Soucoupe et bol Ambassade hollandaise

Chine, ateliers de Jingdezhen, règne de Qianlong (1736-1795), vers 1740 (?). Porcelaine, émaux polychrome sur couverte et or. Bol, D. 7,5 cm. Soucoupe, D. 12,1 cm. Inv. 2011.9.1.1 et 2.

La guerre civile entre les dynasties Ming et Qing entraîne la destruction des fours de Jingdezhen, principale centre de l’industrie porcelainière chinoise. L’empereur Kangxi (1644-1722) se soucie personnellement du redémarrage de la production à partir de 1677 et du perfectionnement de celle-ci. Au même moment, les Européens introduisent les premières plaques émaillées en Chine. L’empereur demande à certains pères jésuites d’appliquer à la porcelaine la technique des émaux en poudre. Son utilisation est mise au point dans les ateliers impériaux du palais à Pékin sous Kangxi, mais elle n’est adoptée à Jingdezhen qu’à partir de 1728. Les émaux vitrifiables offrent une gamme de couleurs étendue et donc de nouvelles possibilités de représentation propre à satisfaire les commanditaires européens. Au symbolisme abscons des motifs chinois, ces derniers préfèrent la reproduction d’un répertoire iconographique plus familier. Dès lors, gravures et dessins sont adressés par les agents des compagnies des Indes pour être reproduits sur les porcelaines de commande.

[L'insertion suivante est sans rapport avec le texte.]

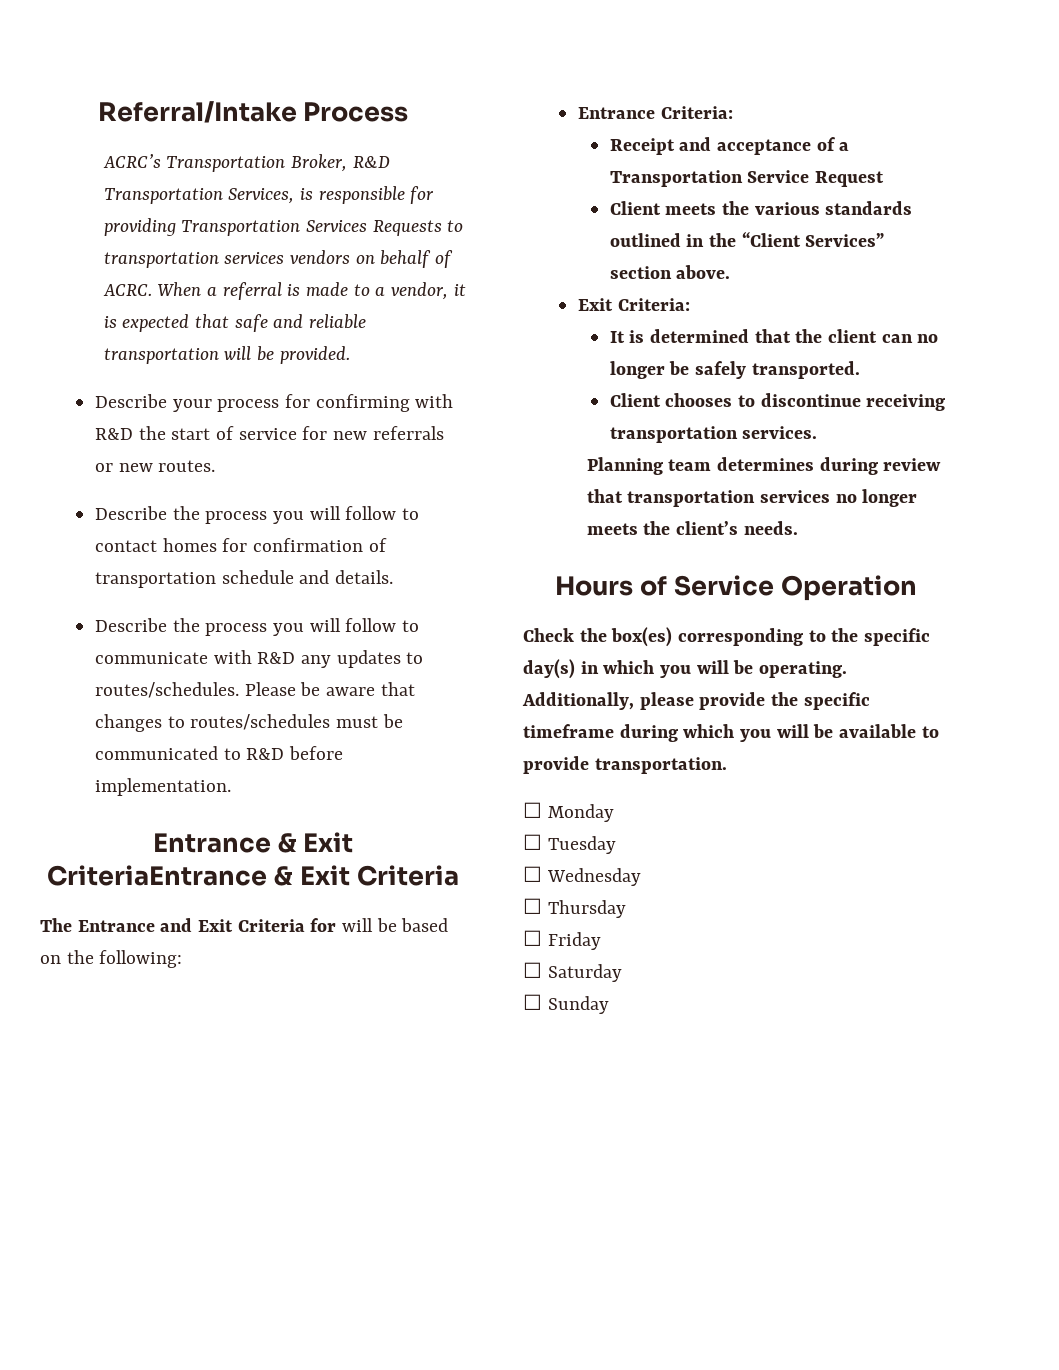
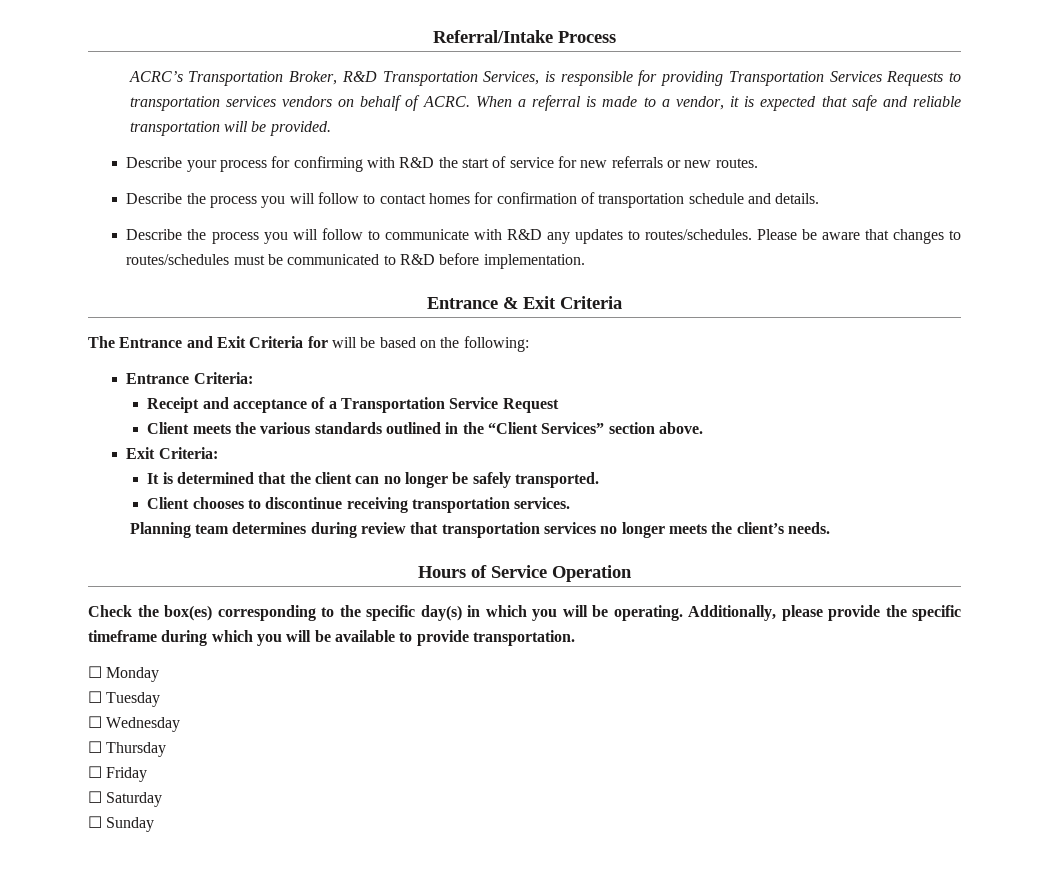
- Entrance & Exit CriteriaEntrance & Exit Criteria
+ Entrance & Exit Criteria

Cet ensemble constitué d’un bol et d’une soucoupe en est un plaisant modèle, probablement commandé par la compagnie hollandaise. Marchands ou diplomates hollandais ont adopté le véhicule de prestige asiatique, l’éléphant, pour porter leurs présents chinois : une urne de porcelaine, des branches de corail, à leur destinataire qui ne pourra qu’être impressionné par le faste d’une telle ambassade.

© B. Nicolas, musée de la Compagnie des Indes.